Add to this the fact that nowadays sweep tubes are *very* expensive -- usually much more expensive than the value of the amplifiers they're in.  I see most "sweep tubes" sold are NOS (new old stock) and go for $25 to $35 per tube -- about ten times what they originally sold for back in the 60s or 70s when the amps were designed.  If you have to buy 3-4-5-6 of them, it's a pretty major investment.

It'd be easier, cheaper, more efficient and better overall to just build an amp from scratch using a single 4X150A or something.


Larry J. Rolewic:
Steve and I are pretty much in agreement.  You would probably be much better off rebuilding the "amp" around something like a 4X150/4CX250 tube, than the sweep tubes.  You would get better efficiency and less circuit loss (with more realistic circuit values for the output components) than with parallel connected sweep tubes, as well as significantly lower filiment power going up in heat!  Even with the lower plate voltage compared to the max for the 4X150, you would still be ahead of the game.
    But in a nutshell, the sweep tubes just are not all that good a choice esp. on 6M, and if you have to rebuild, or re-design ("MOD" to some people) the amppp to work on a different band, it's best to use the best possible components (and output devices) rather than try to kludge something together.
    Good luck.

Gene Brewer:
Thanks for all the inputs and ideas.

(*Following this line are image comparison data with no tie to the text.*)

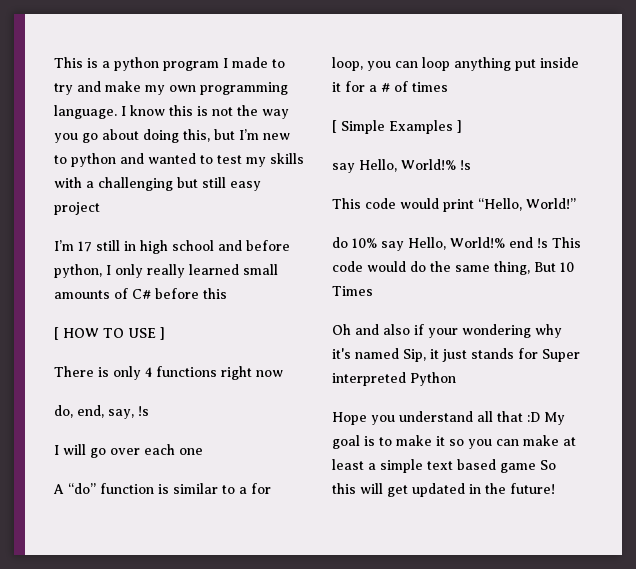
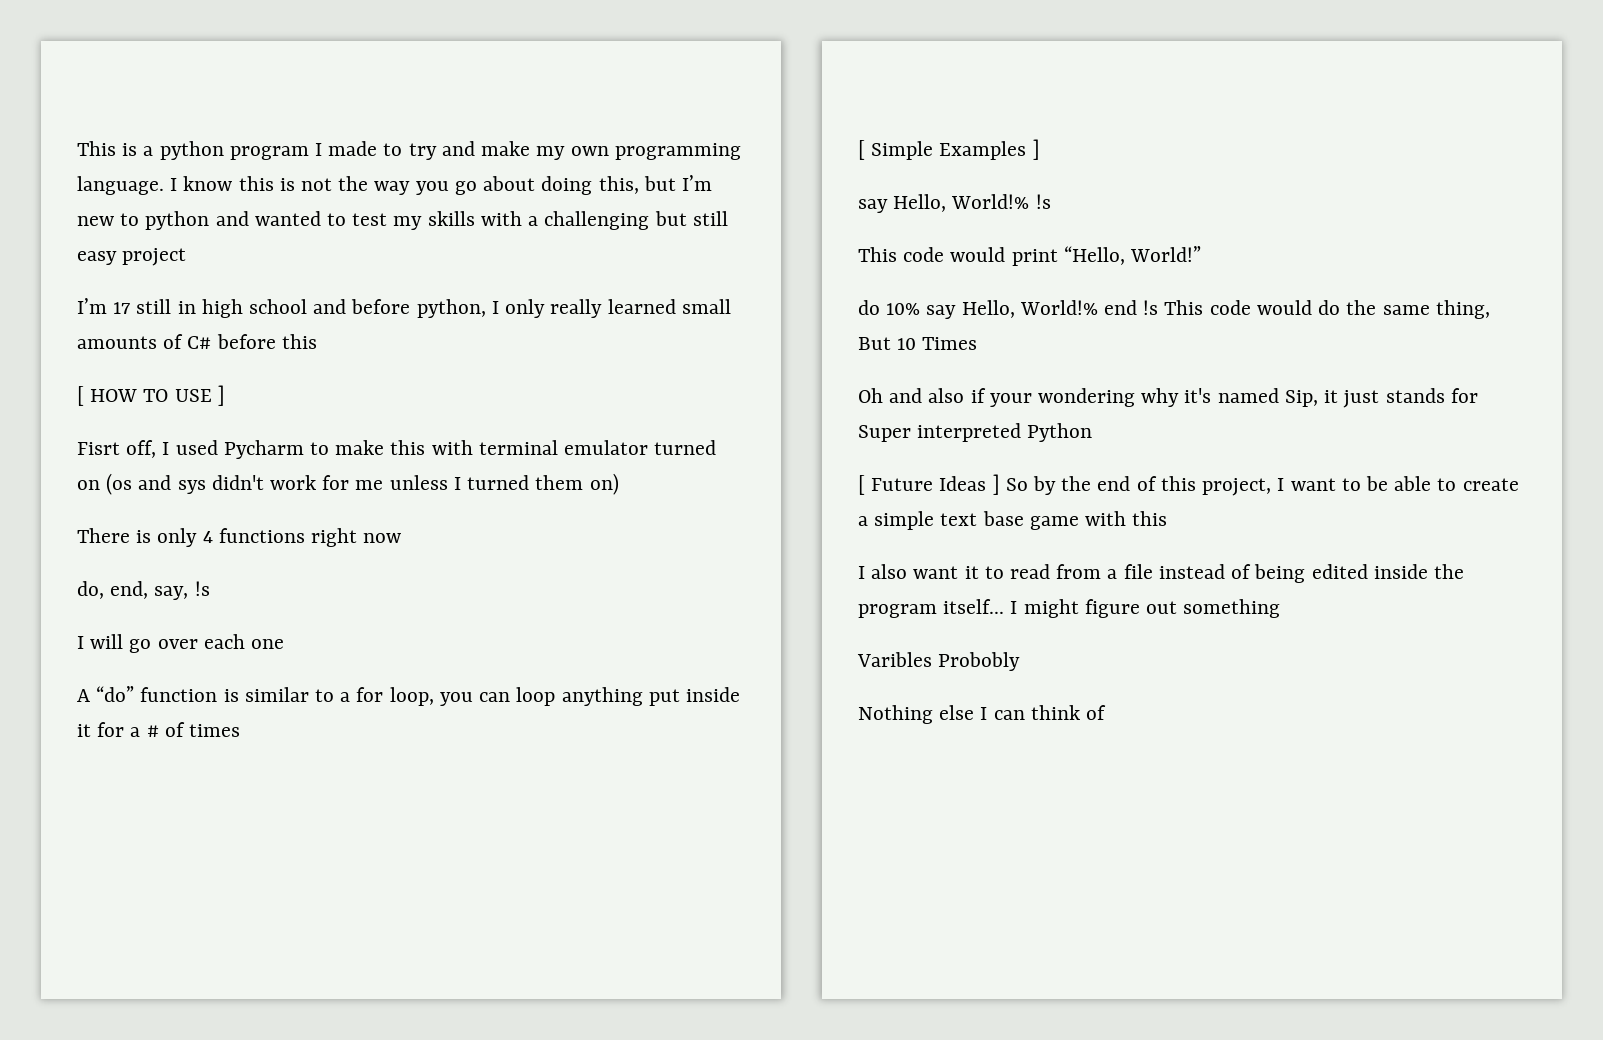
+ Fisrt off, I used Pycharm to make this with terminal emulator turned on (os and sys didn't work for me unless I turned them on)
- Hope you understand all that :D My goal is to make it so you can make at least a simple text based game So this will get updated in the future!
+ [ Future Ideas ] So by the end of this project, I want to be able to create a simple text base game with this
+ I also want it to read from a file instead of being edited inside the program itself... I might figure out something
+ Varibles Probobly
+ Nothing else I can think of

I decided that given the amount of work and uncertainity in even being successful at the conversion, that I would go the solid state route. I have found a T E Systems 0510G 6M amp with 10W in 170W out and preamp. So when that comes in I'll just have to wire it into the shack 12V battery bank I run.

Thanks again for the helpful insights.

Gene KI6LO

Larry J. Rolewic:
Probably a wise decision; I doubt you will regret the choice,and it will get you on the air a lot faster!  Good luck, and hope to see you on 6 M.
WA9SVD (or as some insist, WA9SVD/6)  Have fun on 6 M!